## WORK TO COMPLETE
Each line below must be transcribed exactly, and no picture may appear in the transcription.

........

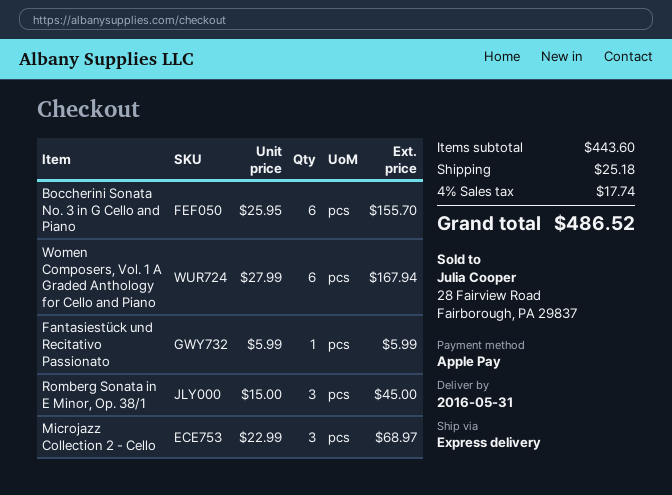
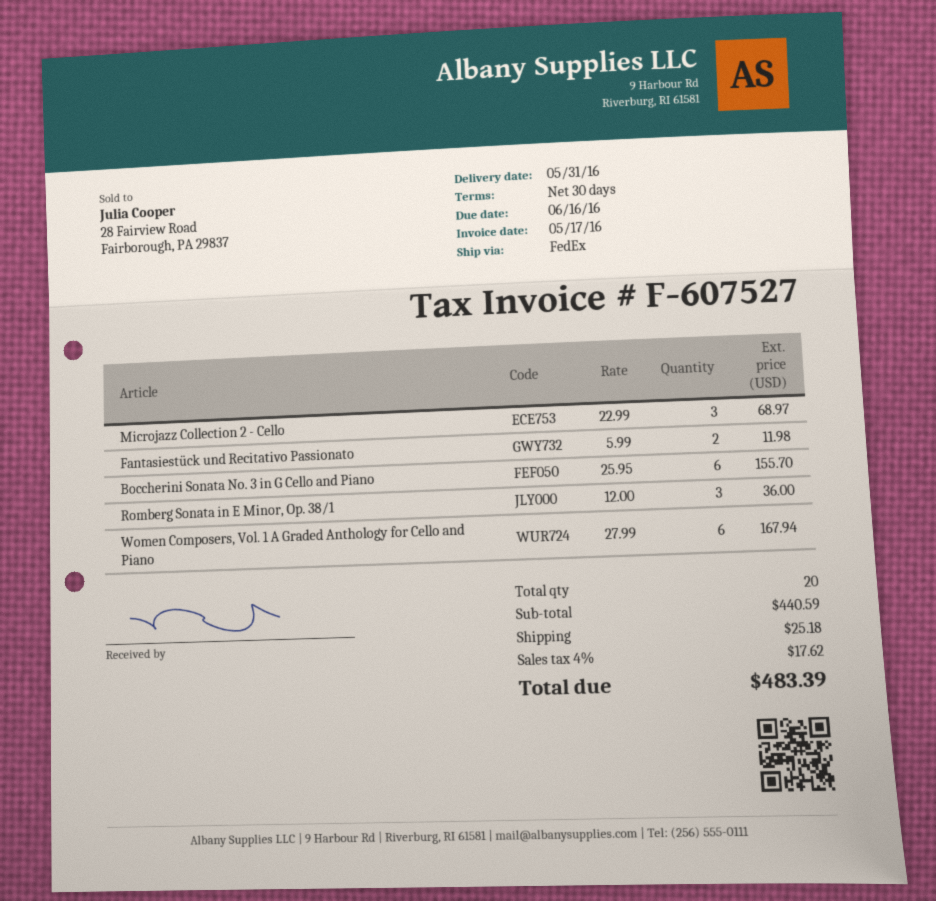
shipping method: express -> FedEx
Fantasiestück und Recitativo Passionato: 1 x 5.99 = 5.99 -> 2 x 5.99 = 11.98
Romberg Sonata in E Minor, Op. 38/1: 3 x 15.00 = 45.00 -> 3 x 12.00 = 36.00
subtotal: 443.60 -> 440.59
tax: 4% = 17.74 -> 4% = 17.62
total: 486.52 -> 483.39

........

## SOLUTION
shipping method: express -> FedEx
Fantasiestück und Recitativo Passionato: 1 x 5.99 = 5.99 -> 2 x 5.99 = 11.98
Romberg Sonata in E Minor, Op. 38/1: 3 x 15.00 = 45.00 -> 3 x 12.00 = 36.00
subtotal: 443.60 -> 440.59
tax: 4% = 17.74 -> 4% = 17.62
total: 486.52 -> 483.39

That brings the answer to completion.